[Problem] Your job is to retype all of the data word for word, leaving every image out.

Web page revision data
-*-

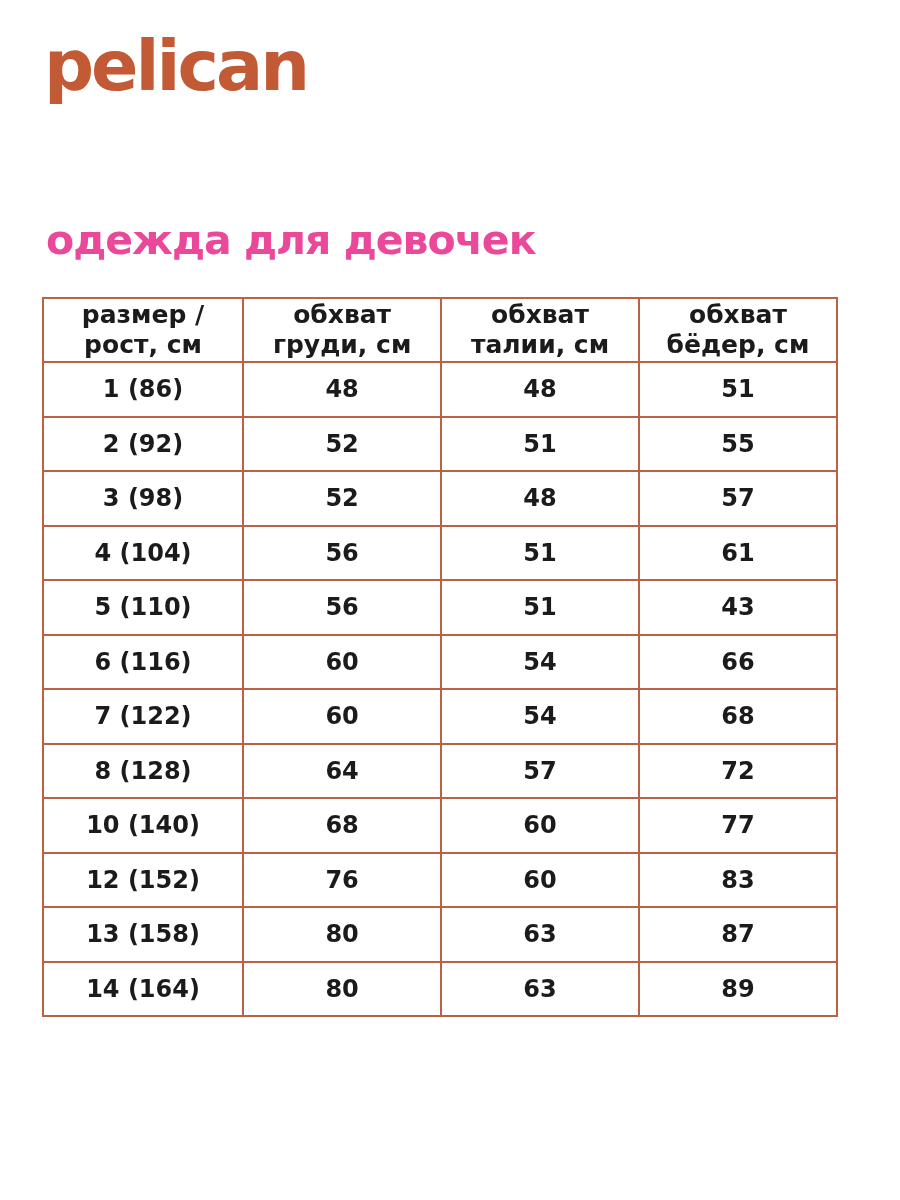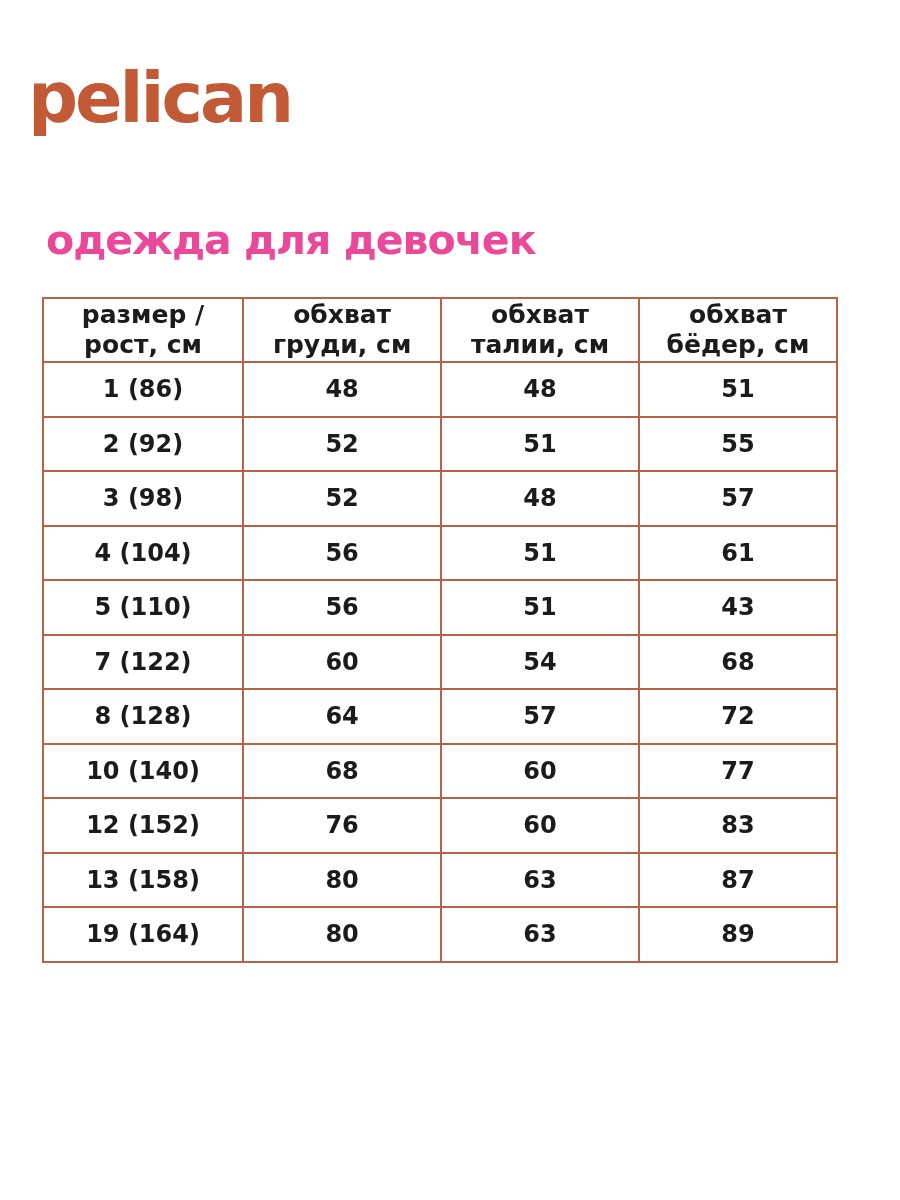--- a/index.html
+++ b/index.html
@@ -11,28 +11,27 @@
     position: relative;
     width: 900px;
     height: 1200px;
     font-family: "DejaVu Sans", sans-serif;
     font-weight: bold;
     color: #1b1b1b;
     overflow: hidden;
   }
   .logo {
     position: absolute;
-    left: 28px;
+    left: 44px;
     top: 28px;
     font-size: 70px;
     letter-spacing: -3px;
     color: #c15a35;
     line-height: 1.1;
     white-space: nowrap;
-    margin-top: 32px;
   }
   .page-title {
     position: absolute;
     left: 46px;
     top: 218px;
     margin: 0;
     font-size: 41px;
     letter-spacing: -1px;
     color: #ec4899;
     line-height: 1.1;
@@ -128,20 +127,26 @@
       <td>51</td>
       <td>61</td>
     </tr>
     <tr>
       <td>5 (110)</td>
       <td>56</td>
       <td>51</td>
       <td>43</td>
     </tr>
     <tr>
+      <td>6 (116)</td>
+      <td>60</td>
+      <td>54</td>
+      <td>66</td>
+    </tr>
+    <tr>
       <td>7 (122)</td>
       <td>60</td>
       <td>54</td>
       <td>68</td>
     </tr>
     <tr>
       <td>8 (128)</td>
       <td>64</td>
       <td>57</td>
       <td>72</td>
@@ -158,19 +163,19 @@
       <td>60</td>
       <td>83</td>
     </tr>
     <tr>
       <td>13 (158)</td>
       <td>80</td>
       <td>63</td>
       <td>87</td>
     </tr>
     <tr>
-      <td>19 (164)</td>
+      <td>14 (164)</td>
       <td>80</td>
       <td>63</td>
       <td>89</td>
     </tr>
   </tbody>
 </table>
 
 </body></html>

-*-

[Expected output]
--- a/index.html
+++ b/index.html
@@ -11,28 +11,27 @@
     position: relative;
     width: 900px;
     height: 1200px;
     font-family: "DejaVu Sans", sans-serif;
     font-weight: bold;
     color: #1b1b1b;
     overflow: hidden;
   }
   .logo {
     position: absolute;
-    left: 28px;
+    left: 44px;
     top: 28px;
     font-size: 70px;
     letter-spacing: -3px;
     color: #c15a35;
     line-height: 1.1;
     white-space: nowrap;
-    margin-top: 32px;
   }
   .page-title {
     position: absolute;
     left: 46px;
     top: 218px;
     margin: 0;
     font-size: 41px;
     letter-spacing: -1px;
     color: #ec4899;
     line-height: 1.1;
@@ -128,20 +127,26 @@
       <td>51</td>
       <td>61</td>
     </tr>
     <tr>
       <td>5 (110)</td>
       <td>56</td>
       <td>51</td>
       <td>43</td>
     </tr>
     <tr>
+      <td>6 (116)</td>
+      <td>60</td>
+      <td>54</td>
+      <td>66</td>
+    </tr>
+    <tr>
       <td>7 (122)</td>
       <td>60</td>
       <td>54</td>
       <td>68</td>
     </tr>
     <tr>
       <td>8 (128)</td>
       <td>64</td>
       <td>57</td>
       <td>72</td>
@@ -158,19 +163,19 @@
       <td>60</td>
       <td>83</td>
     </tr>
     <tr>
       <td>13 (158)</td>
       <td>80</td>
       <td>63</td>
       <td>87</td>
     </tr>
     <tr>
-      <td>19 (164)</td>
+      <td>14 (164)</td>
       <td>80</td>
       <td>63</td>
       <td>89</td>
     </tr>
   </tbody>
 </table>
 
 </body></html>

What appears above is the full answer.